The pattern is familiar to anyone who has watched New York politics long enough.

Ambitious programs that promise to serve “everyone” often end up serving the best organized. A small circle of contractors, consultants, and advocacy groups learns how to capture the subsidies, steer the zoning decisions, or manage the new public ventures. Over time, the movement that began in the name of the people develops its own hierarchy—campaign donors become advisers, advisers become gatekeepers.


For scholars of polarization, the Mamdani election encapsulates several defining traits of today’s political landscape—each revealing how identity and emotion now structure democratic life more than policy or ideology.

1. Identity first, policy later. As political scientist Lilliana Mason observed in Uncivil Agreement (2018), partisanship has fused with social identity. Voters no longer weigh candidates mainly by their platforms but by who they are—their religion, ethnicity, gender, class style, and tone. Policy preferences are often adjusted afterward to align with the emotional pull of belonging. In the Mamdani race, debates over rent freezes or public transit mattered less than what his persona symbolized: a young, Muslim, left-leaning reformer challenging the establishment.

2. Generational sorting. Data from the Pew Research Center’s Political Typology Report (2021) shows widening divides between younger and older voters in moral outlook as well as economics. Younger New Yorkers embraced Mamdani’s calls for redistribution, climate justice, and global solidarity, seeing in Gaza or housing the same moral continuum of care.

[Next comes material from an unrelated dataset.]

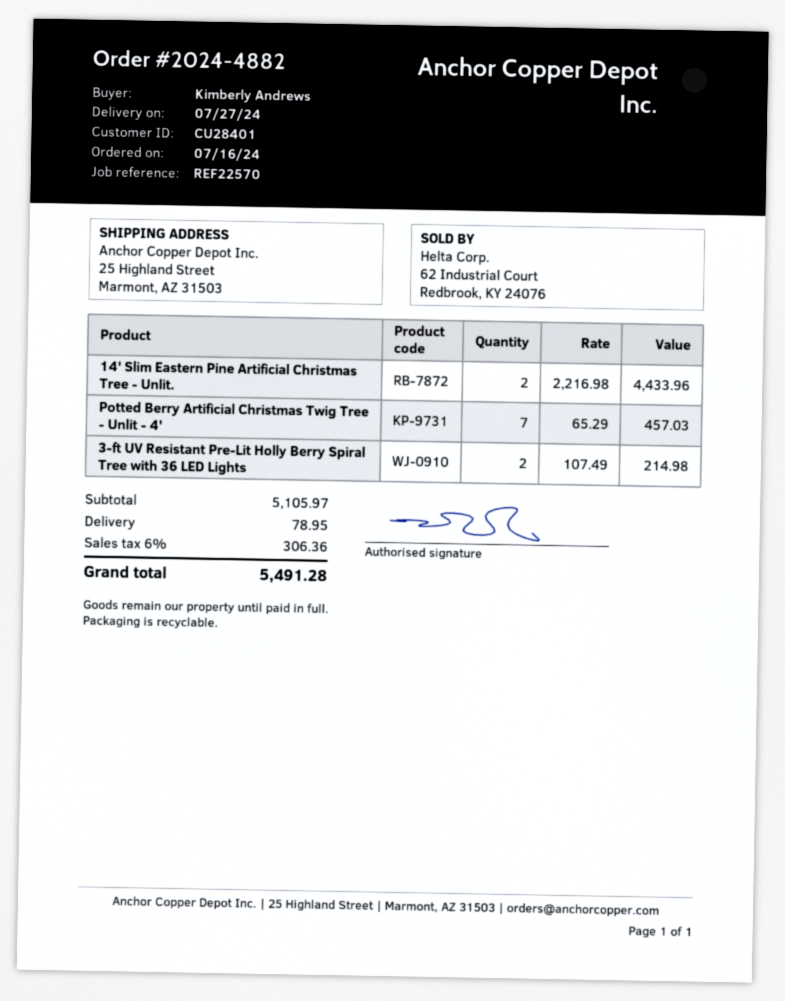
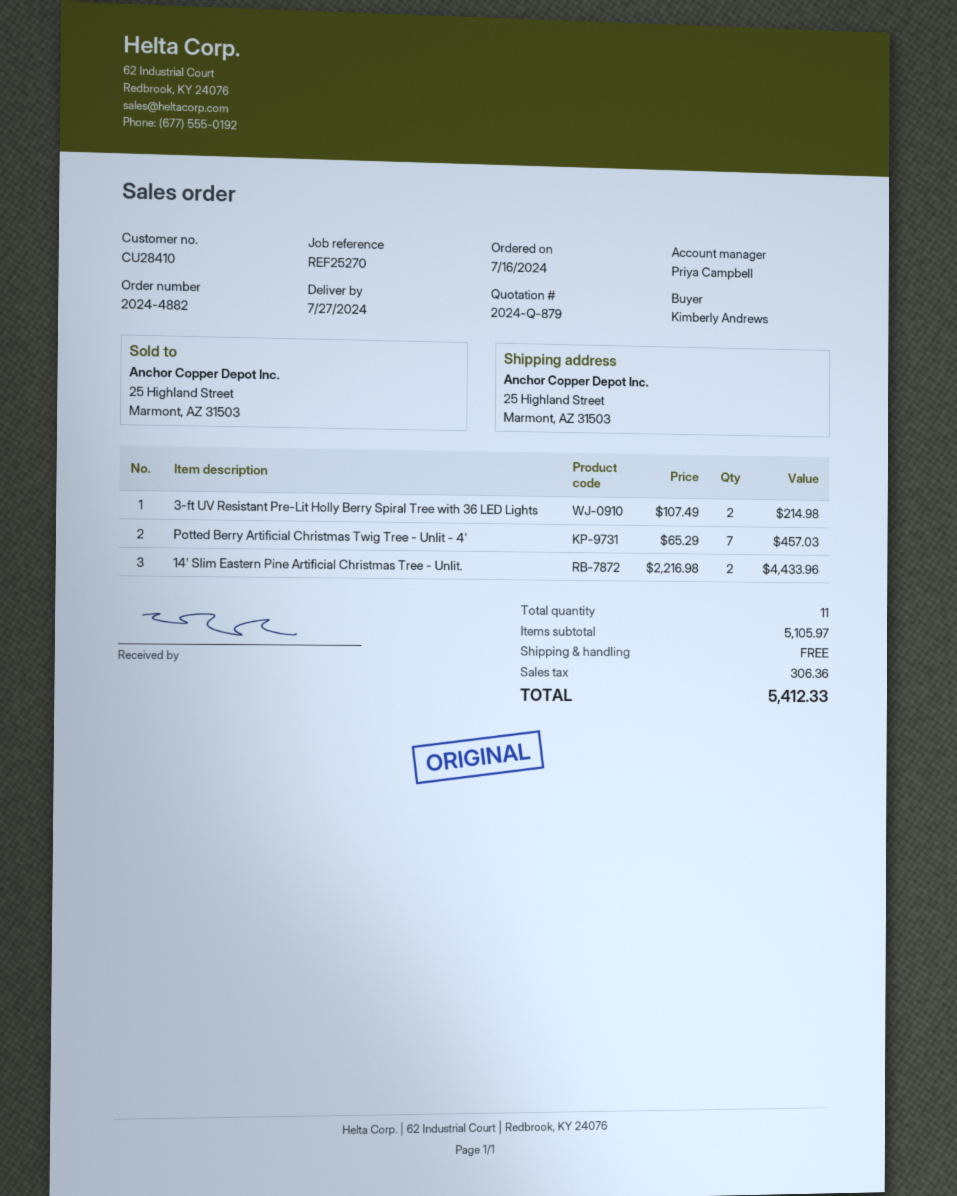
customer number: CU28401 -> CU28410
reference: REF22570 -> REF25270
shipping: 78.95 -> 0.00
total: 5491.28 -> 5412.33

Older voters, shaped by the crises and recoveries of the 1970s and 1980s, placed greater weight on stability, order, and earned merit. This is not simply left versus right—it is a clash of moral intuitions about what a just city looks like.

3. The moralization of local politics. Municipal elections once revolved around competence—trash collection, transit, zoning. Today they serve as proxies for national and even international battles. Issues like Gaza, policing, and climate policy became moral touchstones in the New York mayoral race, transforming a city administrator into an avatar of conscience or threat. The influx of moral energy brings passion and participation, but it also replaces the patient work of coalition-building with crusade politics, where compromise feels like betrayal.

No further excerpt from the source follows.